「小説ドラゴンクエスト5」。これのどこが「時間を移動するお話」だというひともいそうですが、いやいや、この巻にはちゃんと時間旅行ものの要素が入っているのですよ。

 このお話の主人公であるリュカは、あるとき、うしなわれたゴールドオーブをさがすため、過去の世界へと舞い戻ることになります。そしてそこで亡くなった父パパスと、幼いころの自分自身に会うのです。

 リュカはここで、恐ろしい誘惑に襲われます。いまの自分なら、過去を変えることができる。自分を庇って倒れる運命のパパスを救うことも、長く辛い奴隷生活を送らなければならない自分自身を助けることもできる。

 しかし、それは決して赦されないことでもある。その行為は世界そのもののありようを壊してしまう――。

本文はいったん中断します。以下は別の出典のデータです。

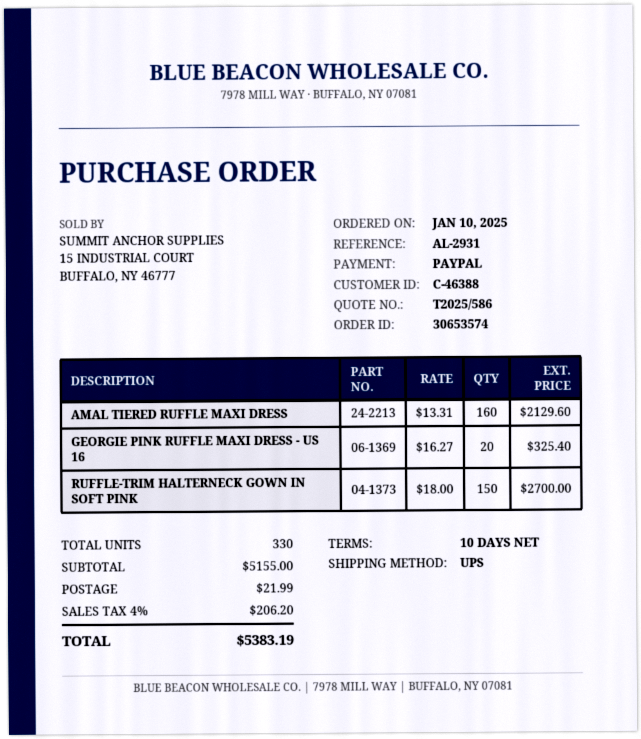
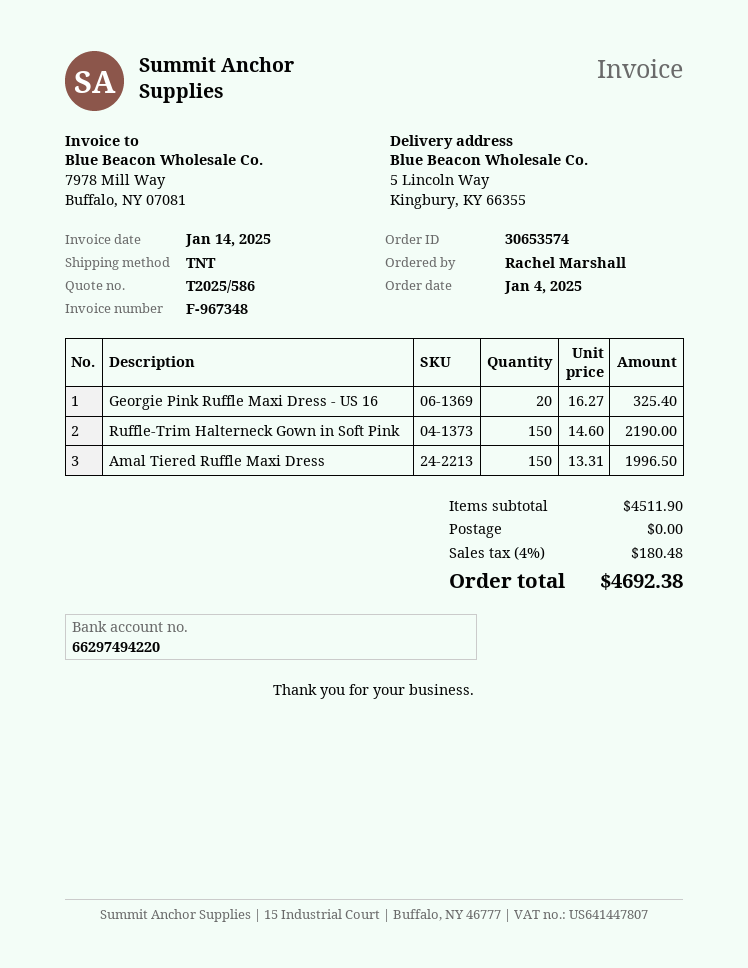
order date: 2025-01-10 -> 2025-01-04
shipping method: UPS -> TNT
AMAL TIERED RUFFLE MAXI DRESS: 160 x 13.31 = 2129.60 -> 150 x 13.31 = 1996.50
RUFFLE-TRIM HALTERNECK GOWN IN SOFT PINK: 150 x 18.00 = 2700.00 -> 150 x 14.60 = 2190.00
subtotal: 5155.00 -> 4511.90
shipping: 21.99 -> 0.00
tax: 4% = 206.20 -> 4% = 180.48
total: 5383.19 -> 4692.38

 けっきょく、リュカは過去をそのままにしておくことを選び、未来の世界に戻ってくるのですが、かれの人生が過酷なものであるだけに、その部分の描写はとても重いものがあります。

「戻ってきたのですね」
 ポワンの安堵の声が届き、リュカは無事に運命を成し遂げたことを知った。ほっとすると同時に、身を噛む悔恨に打ちのめされて、彼はその場に頽れた。双子を招かずにおいてくれたポワンの優しさを噛みしめながら。いま一度、いまだけは。
 二十年前の少年を思って、彼は、泣いた……。

 「小説ドラゴンクエスト」全編でも一、二を争う泣けるシーンなのではないでしょうか。ちなみに「5」はこのシリーズでいちばん出来の良い作品だと思います。おもしろいよ。